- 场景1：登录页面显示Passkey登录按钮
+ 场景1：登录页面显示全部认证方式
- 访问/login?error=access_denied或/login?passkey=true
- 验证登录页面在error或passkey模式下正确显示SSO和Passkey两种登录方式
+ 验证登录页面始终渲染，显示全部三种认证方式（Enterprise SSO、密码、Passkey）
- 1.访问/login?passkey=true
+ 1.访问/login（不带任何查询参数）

...

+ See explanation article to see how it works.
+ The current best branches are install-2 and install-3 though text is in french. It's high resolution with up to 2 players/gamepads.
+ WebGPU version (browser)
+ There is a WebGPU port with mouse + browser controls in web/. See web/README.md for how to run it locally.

--

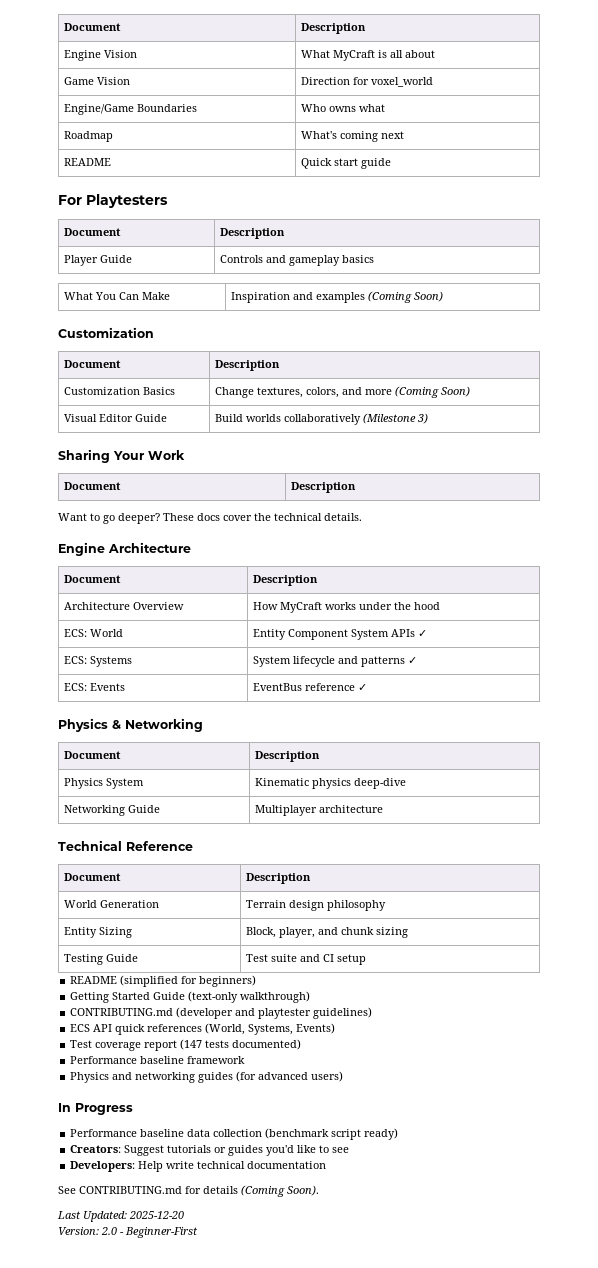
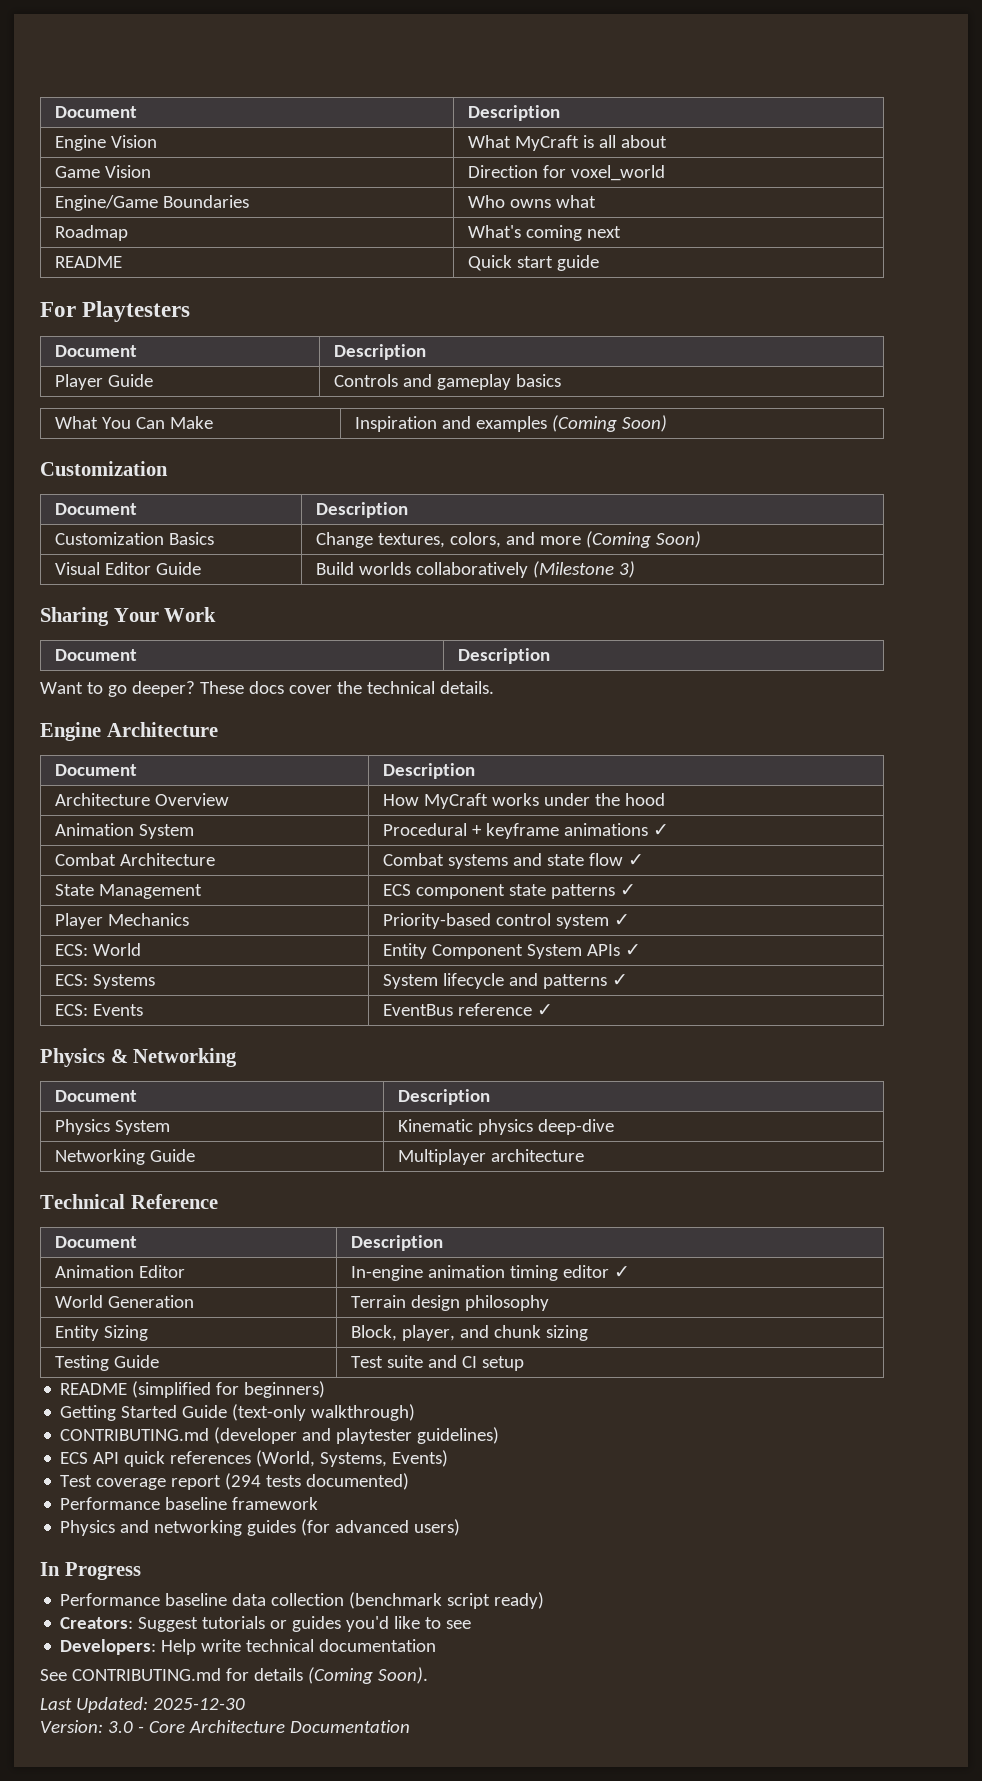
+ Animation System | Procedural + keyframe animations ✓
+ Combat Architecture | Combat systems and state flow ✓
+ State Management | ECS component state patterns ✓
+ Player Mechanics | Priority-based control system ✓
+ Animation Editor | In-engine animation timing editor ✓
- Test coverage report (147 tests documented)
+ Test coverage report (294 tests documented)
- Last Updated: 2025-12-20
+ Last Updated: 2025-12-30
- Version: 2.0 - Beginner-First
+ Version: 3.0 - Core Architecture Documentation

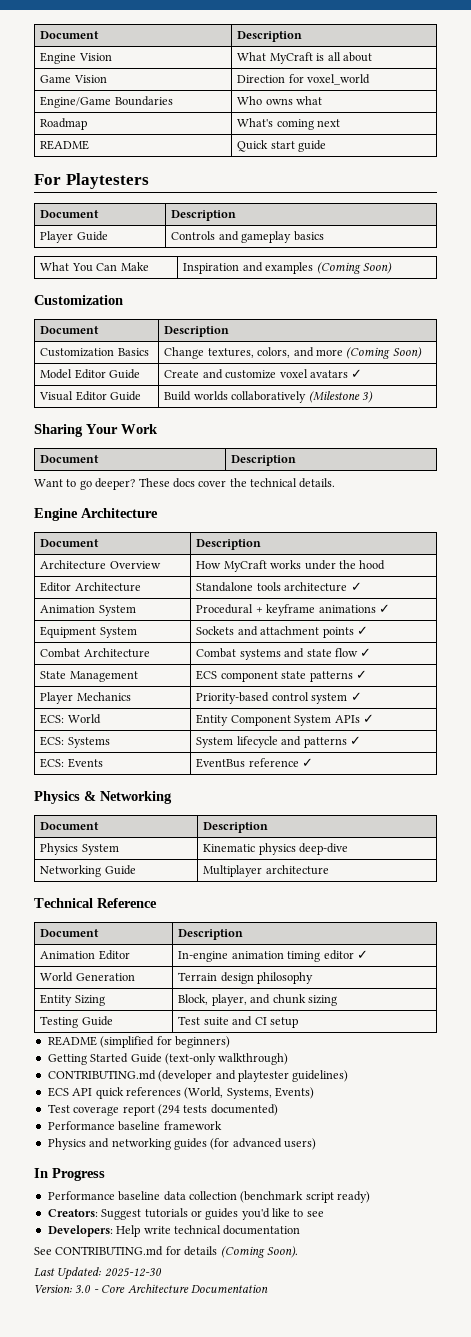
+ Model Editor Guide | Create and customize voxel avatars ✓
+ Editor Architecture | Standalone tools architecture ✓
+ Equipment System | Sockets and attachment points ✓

- Problem description: Nothing but the lines above from the line with "timing editor ✓" up to and including the line with "attachment points ✓" should be returned, exactly as written and without pictures.

- Exercise solution:
+ Animation Editor | In-engine animation timing editor ✓
- Test coverage report (147 tests documented)
+ Test coverage report (294 tests documented)
- Last Updated: 2025-12-20
+ Last Updated: 2025-12-30
- Version: 2.0 - Beginner-First
+ Version: 3.0 - Core Architecture Documentation

+ Model Editor Guide | Create and customize voxel avatars ✓
+ Editor Architecture | Standalone tools architecture ✓
+ Equipment System | Sockets and attachment points ✓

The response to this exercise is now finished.